British Baker’s Andrew Williams speaks to the newly crowned Cupcake Champion of Great Britain 2010 - David Bennett of the six-month-old Sunshine Bakery in Chapel Allerton, Leeds - and discovers the secrets to his success.
Andrew Williams: What was your inspiration? The judges noted that your cake was more refreshing and less sweet than a lot of your competitors.
David Bennett: “What most people do when they come to cupcakes is immediately think Magnolia, Hummingbird, Primrose Bakery and all the rest of them. I came from a different angle, away from the old Victoria sponge method. Why can’t the toppings and sponges be lighter? It only takes one person to turn the corner and that’s how things evolve. That’s why I think I get a lot of repeat custom. People who say ‘I don’t really like cupcakes’ come back and say ‘wow, it was completely different to the ones I had before’. It is lighter and it has a lot less sugar in there.”

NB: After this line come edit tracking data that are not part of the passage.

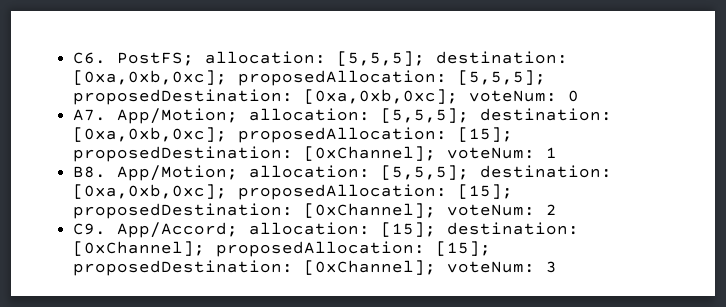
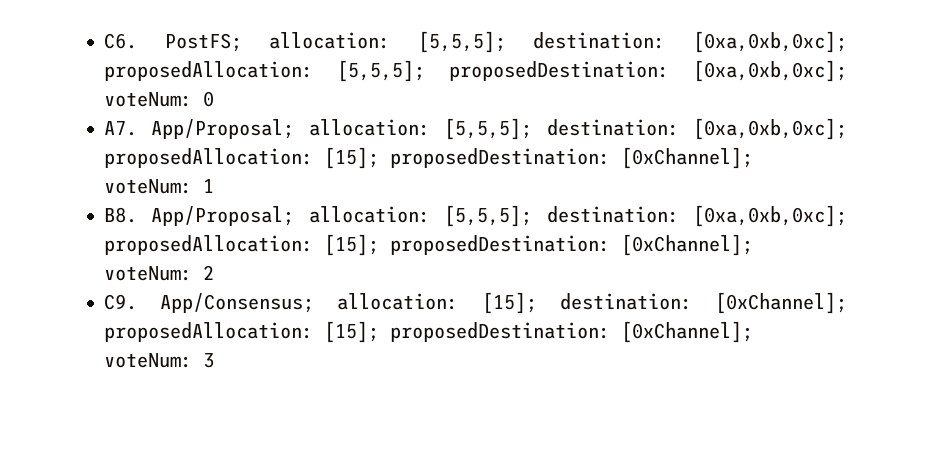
- A7. App/Motion; allocation: [5,5,5]; destination: [0xa,0xb,0xc]; proposedAllocation: [15]; proposedDestination: [0xChannel]; voteNum: 1
+ A7. App/Proposal; allocation: [5,5,5]; destination: [0xa,0xb,0xc]; proposedAllocation: [15]; proposedDestination: [0xChannel]; voteNum: 1
- B8. App/Motion; allocation: [5,5,5]; destination: [0xa,0xb,0xc]; proposedAllocation: [15]; proposedDestination: [0xChannel]; voteNum: 2
+ B8. App/Proposal; allocation: [5,5,5]; destination: [0xa,0xb,0xc]; proposedAllocation: [15]; proposedDestination: [0xChannel]; voteNum: 2
- C9. App/Accord; allocation: [15]; destination: [0xChannel]; proposedAllocation: [15]; proposedDestination: [0xChannel]; voteNum: 3
+ C9. App/Consensus; allocation: [15]; destination: [0xChannel]; proposedAllocation: [15]; proposedDestination: [0xChannel]; voteNum: 3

AW: What methods did you use?
DB: “I took a technique Iearned working in London restaurants for making a passionfruit sponge with 400ml of fruit juice. You can change that recipe to use any juice at all and that’s how I standardised the recipes here. If you use the Victoria sponge method you can’t put liquid into it - it splits. You can add milk but not a fruit juice - it won’t work. The same with buttercream - it splits - so people generally put essential oils into them. But essential oil is not the actual flavour of the fruit. What I do is make ganaches for the topping using 50/50 chocolate and cream, taking part of the cream out and substituting fruit juice for fruit puree. That way you can get the flavour of the fruit into the topping.
“The cake is made using a genoese method - whisking the eggs and the sugar and then fold in ground almonds and some flour. Because the ground almonds are oily, they won’t soak up all the liquid, so you end up with quite a moist sponge. If you just used flour, it would take on board that liquid and you’d end up with a much drier texture. I caramelised muscovado sugar with butter and banana in a pan to make a buerre noisette, which is blitzed and used in the topping and cake.”
AW: What attracted you to cupcake baking?
DB: “Cupcakes came along and I thought the spectrum is so vast, for both the base and the topping, that it opens up a whole new window of creativity. And that’s what attracted me to them. I thought wow, you can have so much fun with these, there’s no limit to what you can actually do with them.”
AW: How did you find making the transition from being a pastry chef to a baker, which are very different jobs?
DB: “When you’re a pastry chef there’s only so far you can go before you hit the plateau at the top, and it’s all sideways from that moment on. You never get the chance to be the head chef. The natural progression is to get a shop. I’m French trained, and I was getting a bit jaded with it because I’d been doing it for 17 years. It’s the same old stuff - basically, you’re just refining recipes.
“I’d been working in posh restaurants. You’d open the door and you’d see a sea of suits. I got to thinking one day - and all the local bakeries had shut down where I used to live - and I thought ‘why are all these working class lads in these top restaurants cooking for suits and rich people when our high streets are full of crap’?”
AW: Why set up a cupcakery in Leeds?
DB: “It’s just a great job, time consuming, but I absolutely love it. It keeps you happy. You can’t be sad smelling beautiful things all day. The bakery has been very well supported locally. Leeds in general has supported me. A lot of the radio stations, the local magazines and businesses have backed me, which is fantastic. I’m not a businessman, I’m a baker. I think it was apparent when I opened that I didn’t know what I was doing! They all came and held my hand all the way through it. Leeds has a great spirit.”
AW: What do you think are people’s perceptions of chefs compared with bakers?
DB: “Chefs have a higher profile than bakers but I’ve got as much admiration for Dan Lepard and Eric Lanlard as I have for Marco Pierre White. Dan Lepard is a total legend and is one of the people I idolise. The chef thing is out of control. I didn’t sign up to it to be on TV and in magazines. I did it because I love baking.”
AW: Being crowned Britain’s Cupcake Champion 2010 will certainly raise your profile. How will it affect your business?
DB: “Massively. It will save it. We’re close to break even and this will push it over the edge. It’s like a vindication because I could have gone down that Magnolia Bakery buttercream route, but I thought no, I’m going to carve my own way here. Hopefully people will look at what I do and think, “well, buttercream is heavy”. Never dress your food up so it looks magnificent but tastes awful, because it’s a lie. The most fundamental thing is the taste. What it looks like comes second.”